Requirement: Below are lines of data; restate word for word those running from the line containing "All wheel drive." to the line containing "balance: 1540.23 -> 1412.68", inclusive, and no others.

□ □ □ □ □

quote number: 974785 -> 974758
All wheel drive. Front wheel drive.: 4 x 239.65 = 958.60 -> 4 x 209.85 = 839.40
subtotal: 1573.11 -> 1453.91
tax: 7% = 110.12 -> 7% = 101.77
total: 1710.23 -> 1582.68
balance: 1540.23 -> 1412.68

□ □ □ □ □

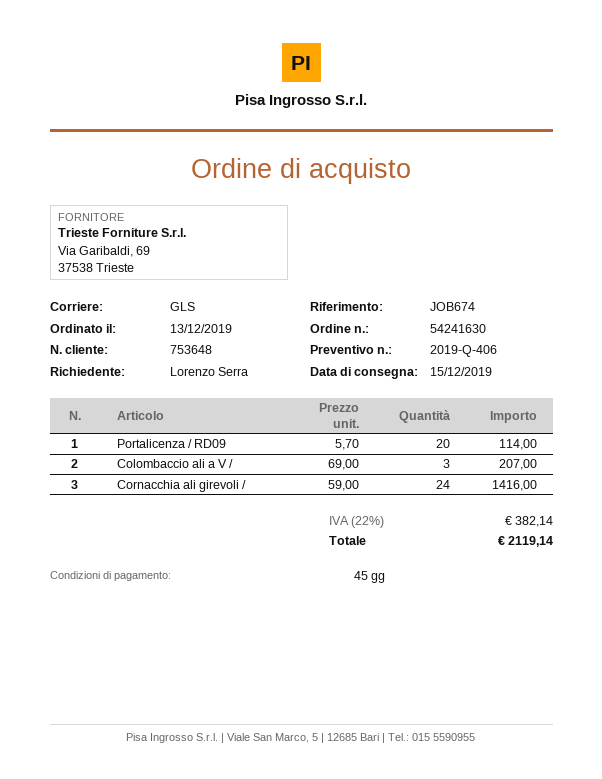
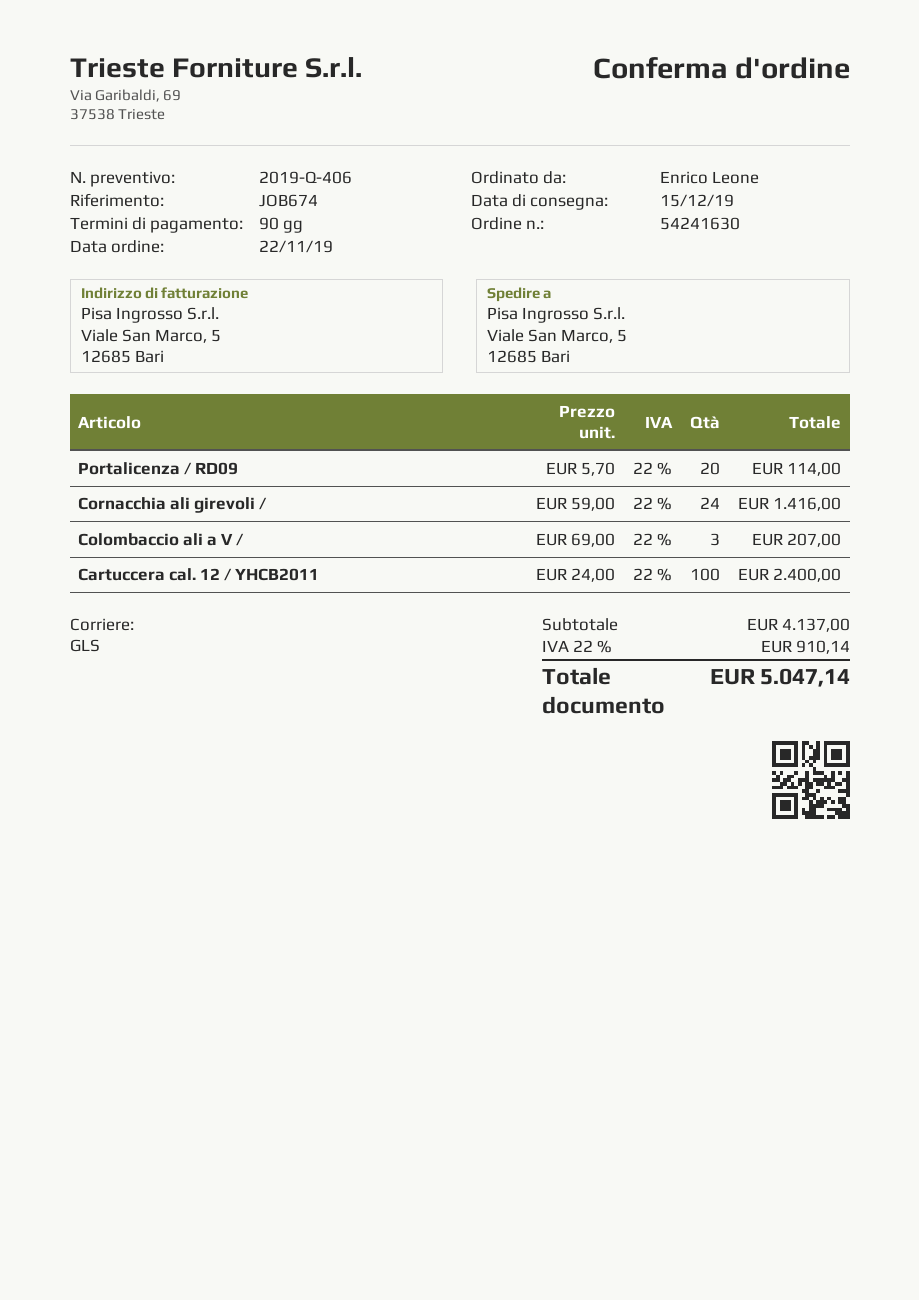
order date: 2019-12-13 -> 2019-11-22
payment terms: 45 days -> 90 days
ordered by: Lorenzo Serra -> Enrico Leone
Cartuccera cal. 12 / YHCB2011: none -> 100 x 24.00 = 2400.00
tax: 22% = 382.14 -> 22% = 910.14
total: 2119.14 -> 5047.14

□ □ □ □ □

Solution below:
All wheel drive. Front wheel drive.: 4 x 239.65 = 958.60 -> 4 x 209.85 = 839.40
subtotal: 1573.11 -> 1453.91
tax: 7% = 110.12 -> 7% = 101.77
total: 1710.23 -> 1582.68
balance: 1540.23 -> 1412.68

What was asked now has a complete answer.